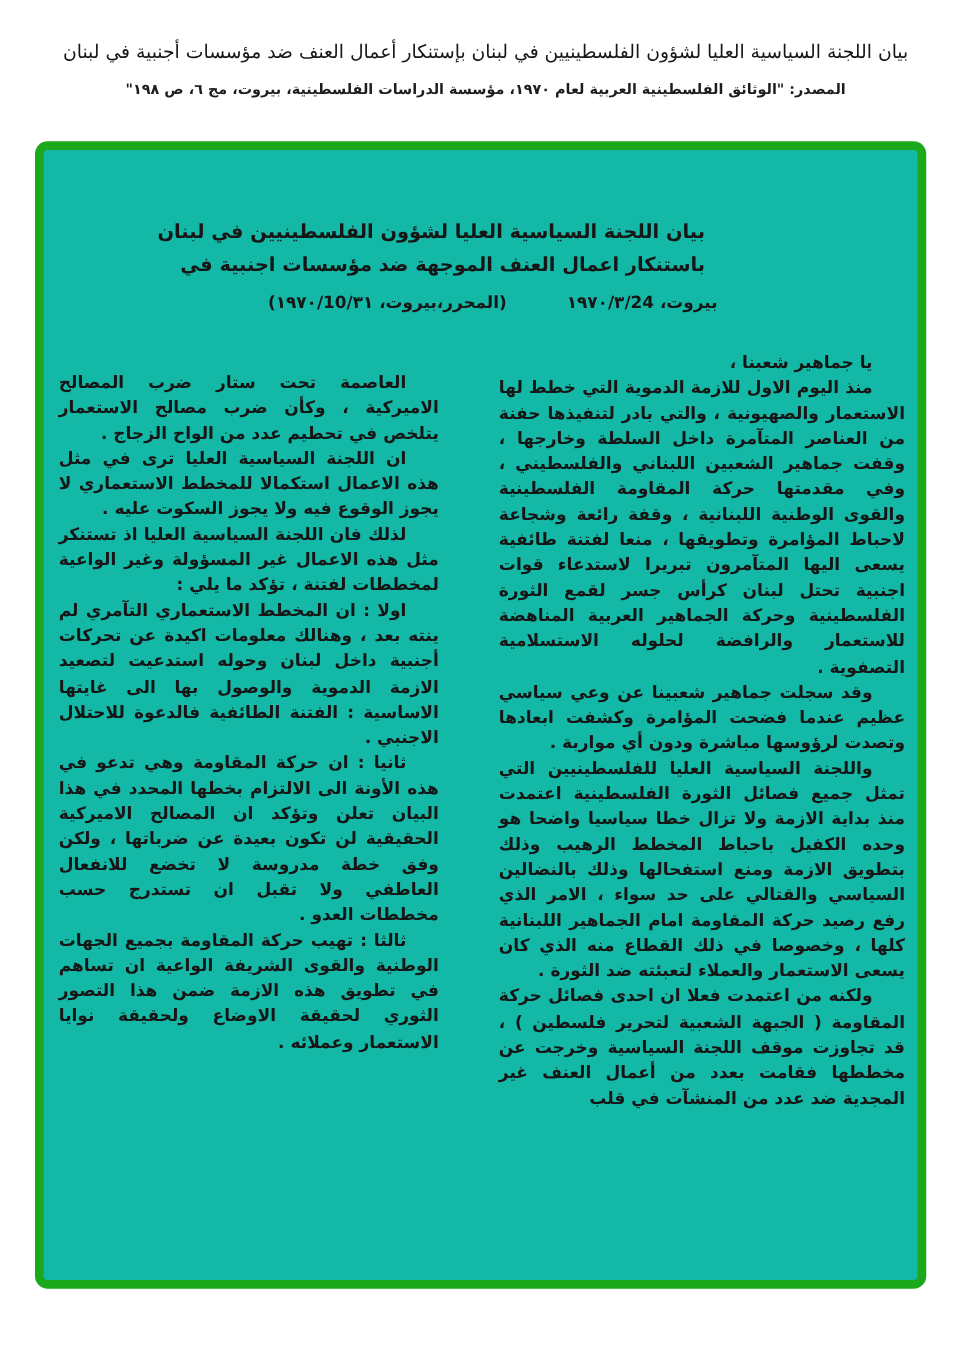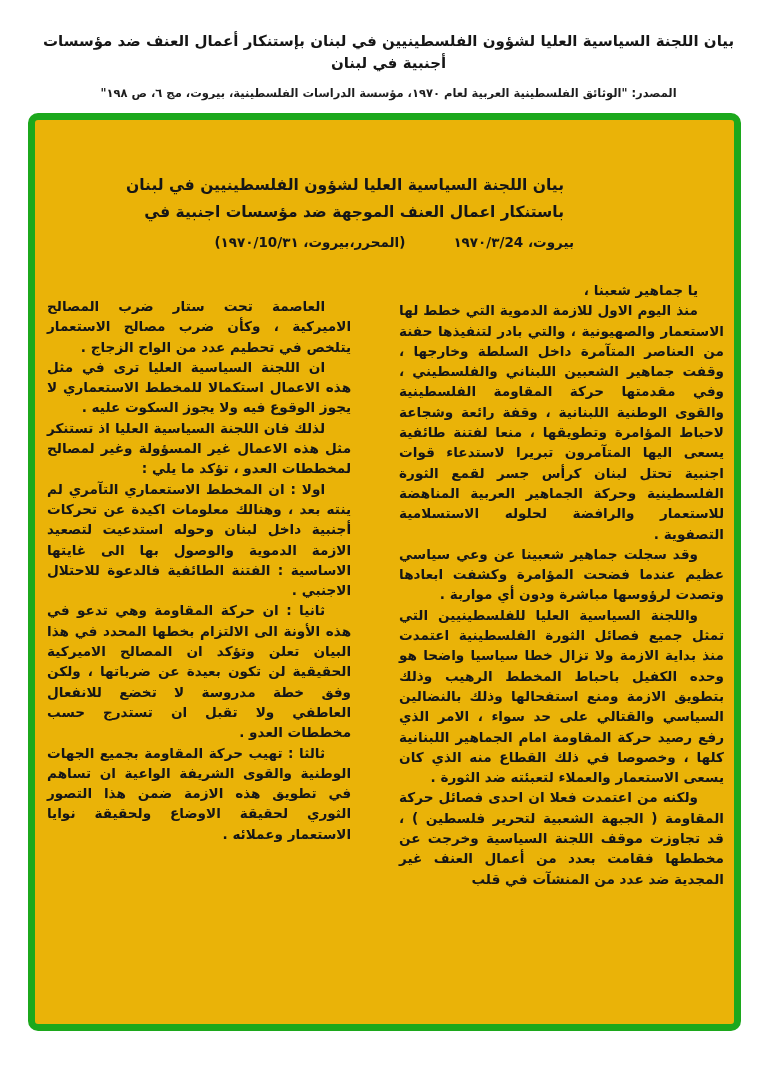"بيان اللجنة السياسية العليا لشؤون الفلسطينيين في لبنان بإستنكار" .page-header .main-title { font-weight: 700 -> 400 }
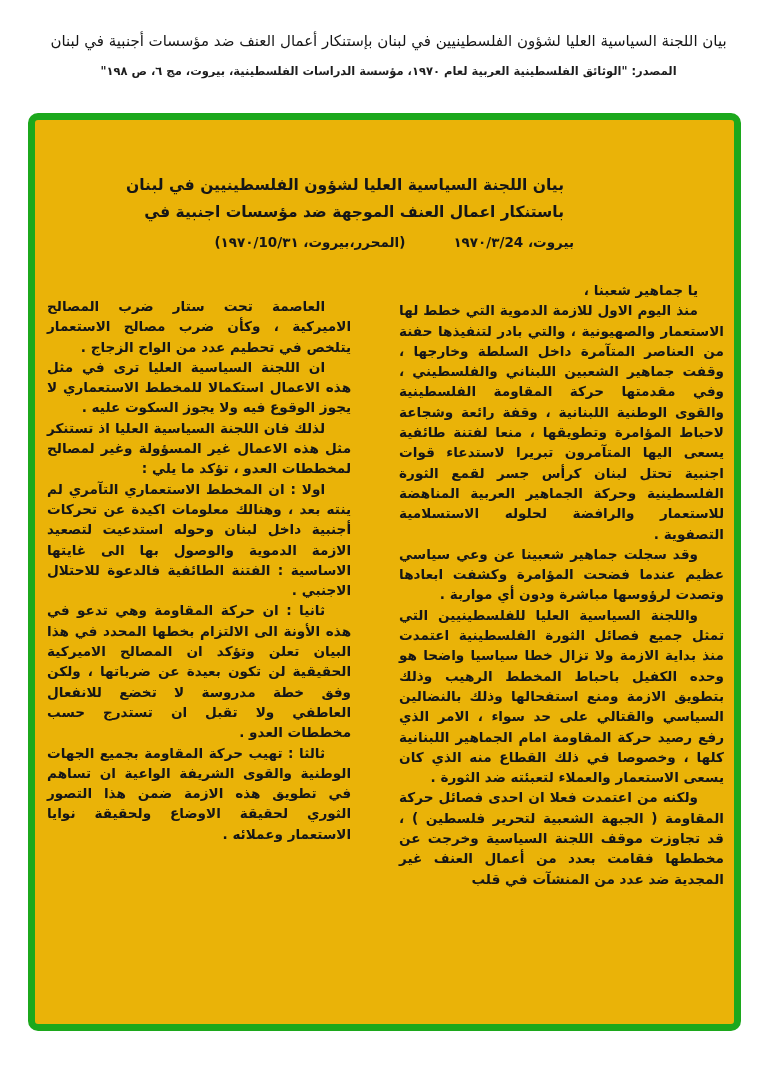"بيان اللجنة السياسية العليا لشؤون الفلسطينيين في لبنان" .doc-frame { background: #eab308 -> #14b8a6 }
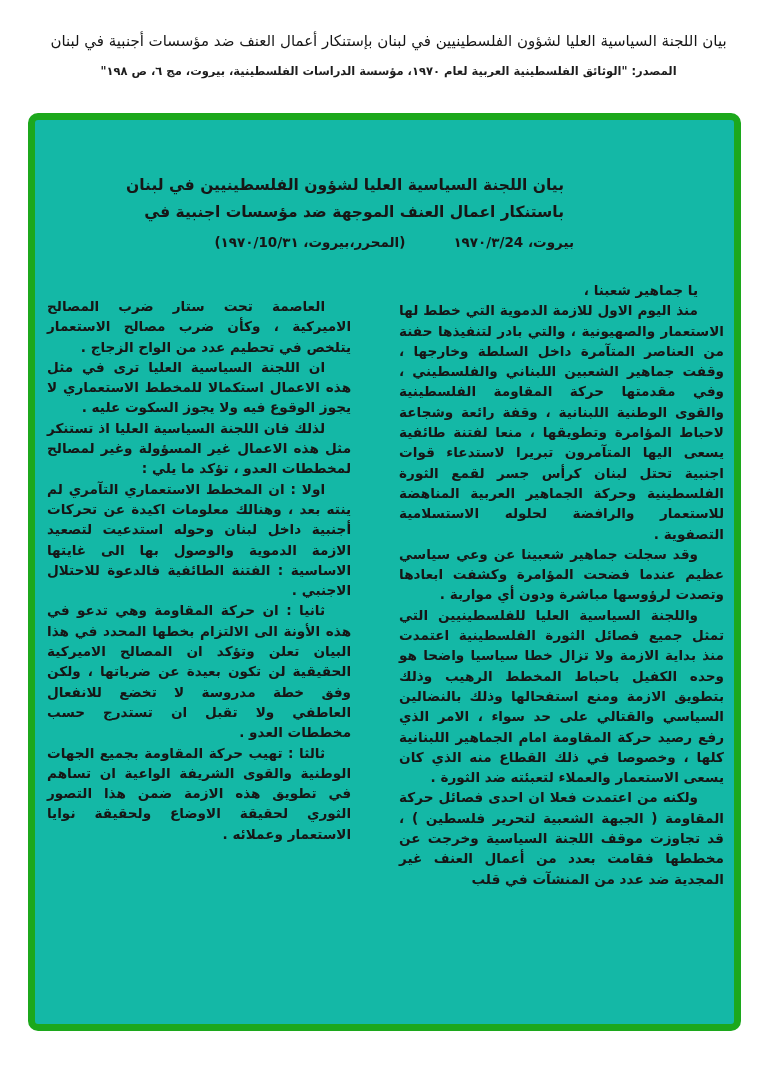"لذلك فان اللجنة السياسية العليا" p.para { text: لمصالح لمخططات العدو -> الواعية لمخططات لفتنة }
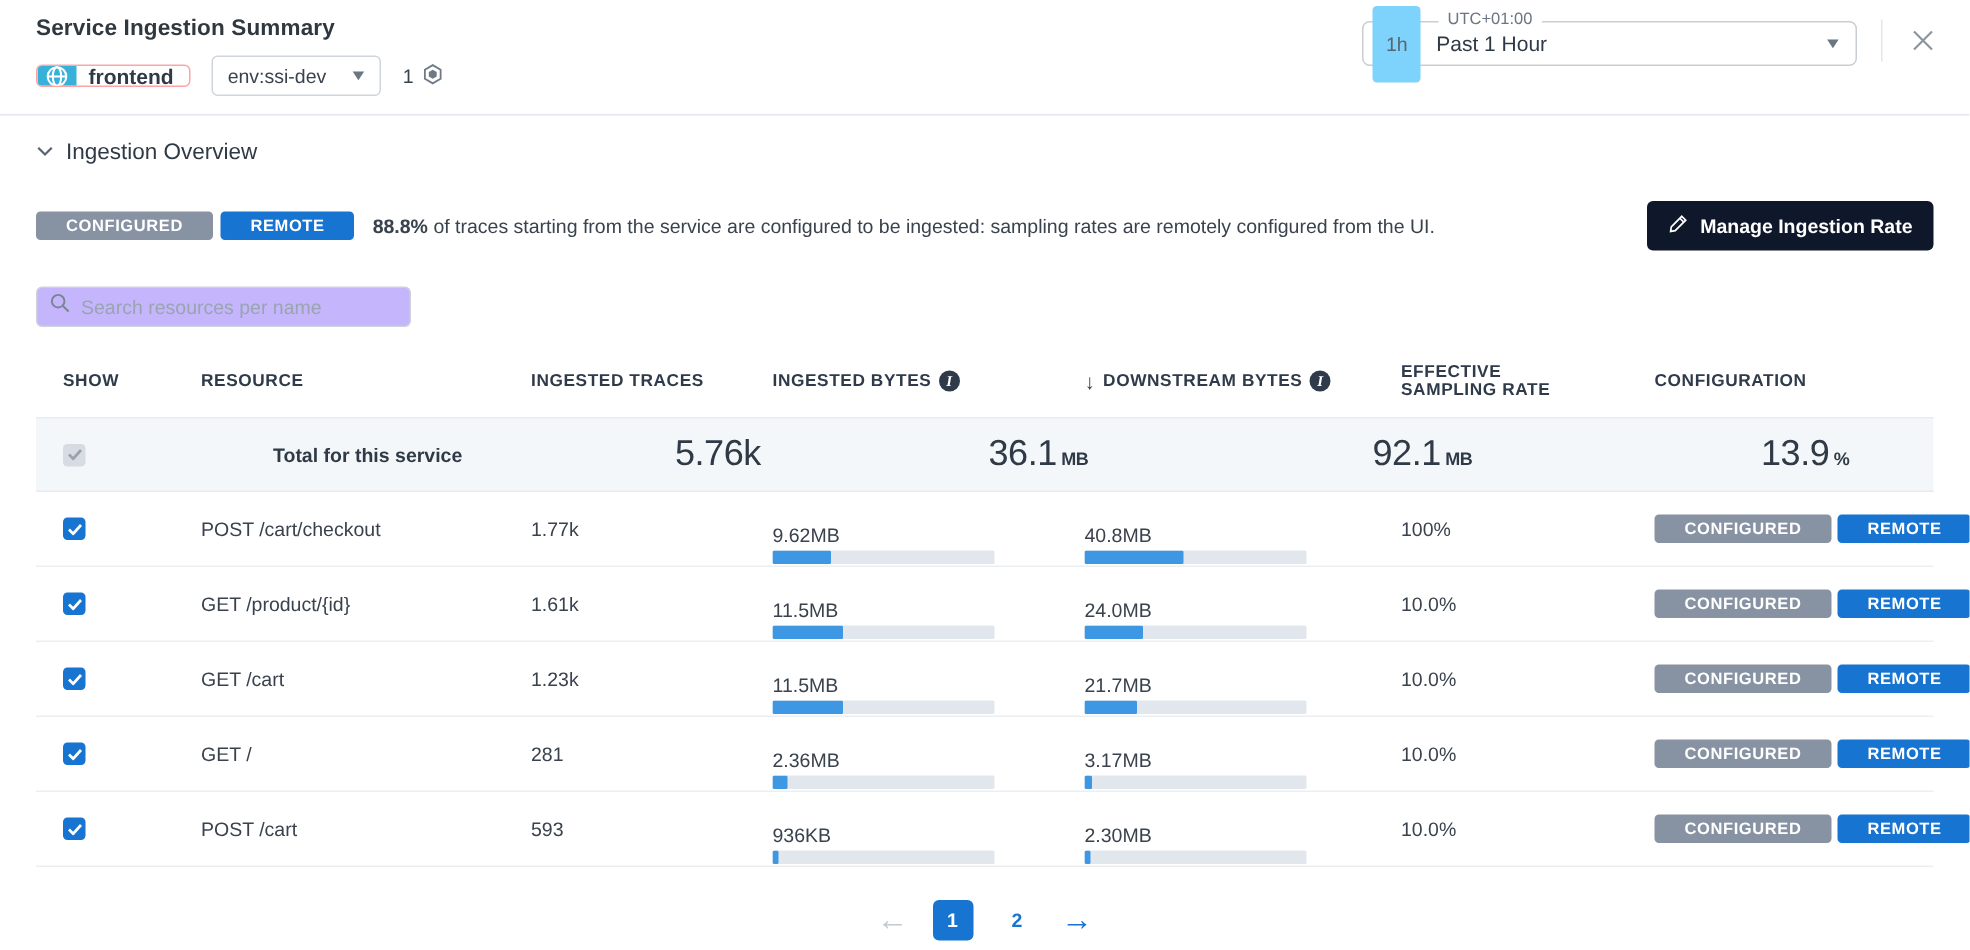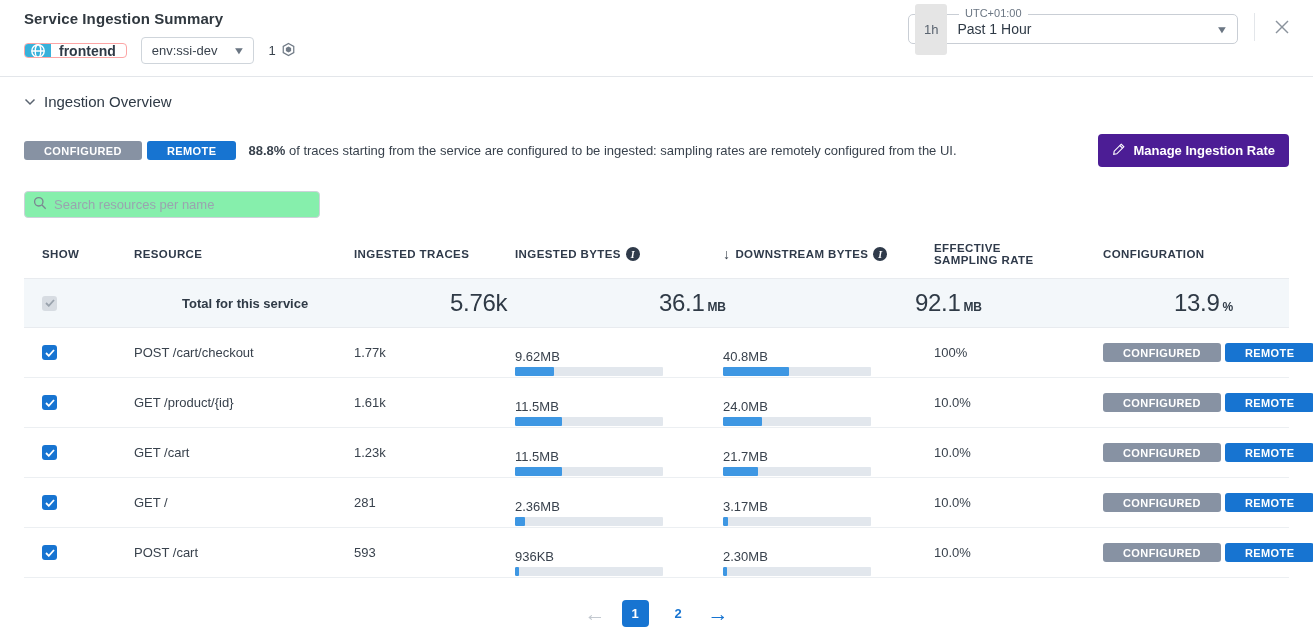"1h" .range-chip { background: #e5e5e5 -> #7dd3fc }
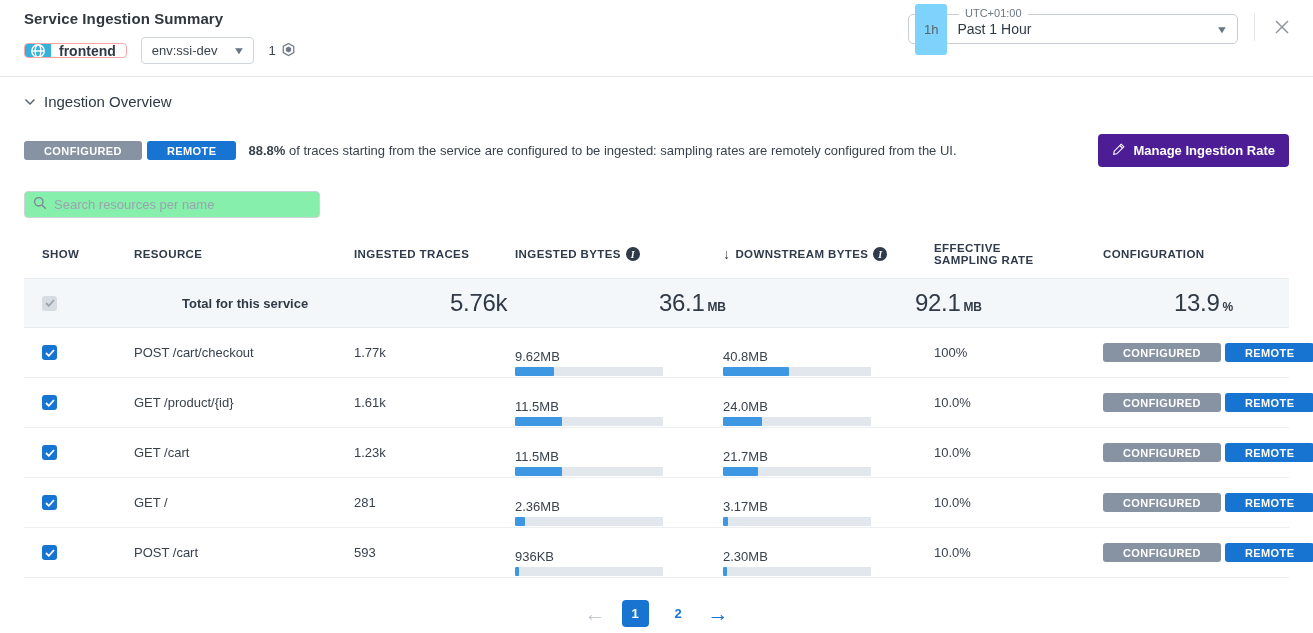"Manage Ingestion Rate" button.manage-btn { background: #4c1d95 -> #0f172a }
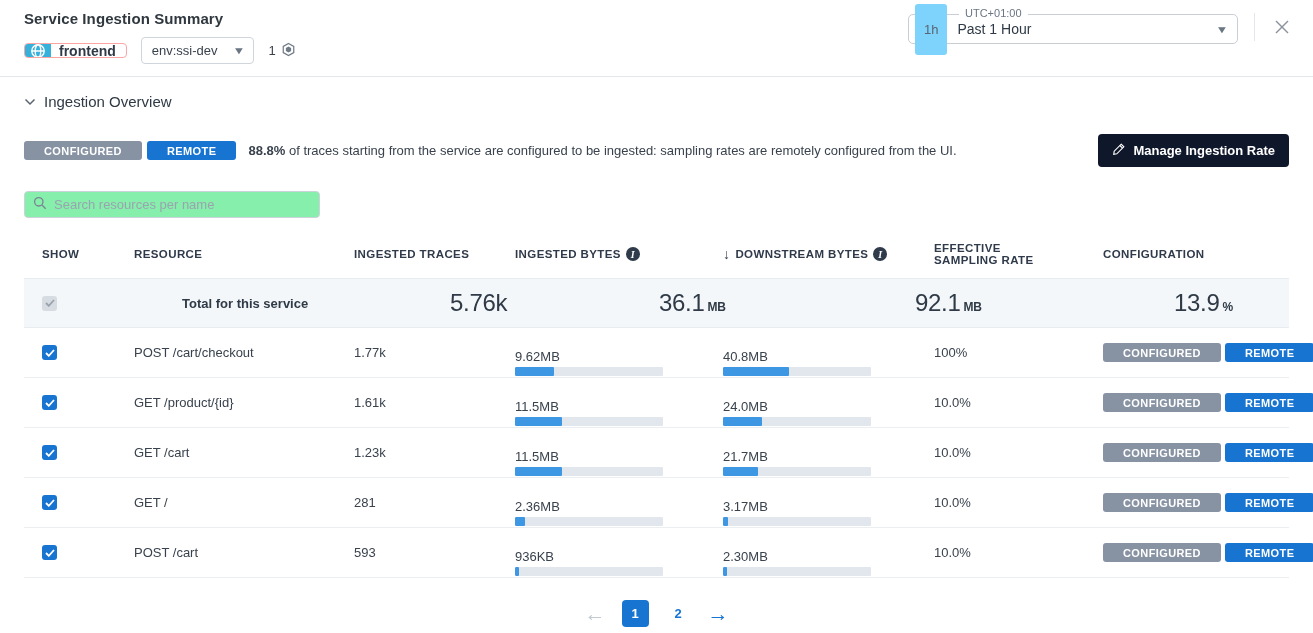"Search resources per name" .search-box { background: #86efac -> #c4b5fd; width: 296px -> 250px }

WHAT TO WORK ON> Print, without pictures, exactly the lines from the one containing "background: #eab308 ->" through the final line of the records above.

YOUR RESPONSE>
"بيان اللجنة السياسية العليا لشؤون الفلسطينيين في لبنان" .doc-frame { background: #eab308 -> #14b8a6 }
"لذلك فان اللجنة السياسية العليا" p.para { text: لمصالح لمخططات العدو -> الواعية لمخططات لفتنة }
"1h" .range-chip { background: #e5e5e5 -> #7dd3fc }
"Manage Ingestion Rate" button.manage-btn { background: #4c1d95 -> #0f172a }
"Search resources per name" .search-box { background: #86efac -> #c4b5fd; width: 296px -> 250px }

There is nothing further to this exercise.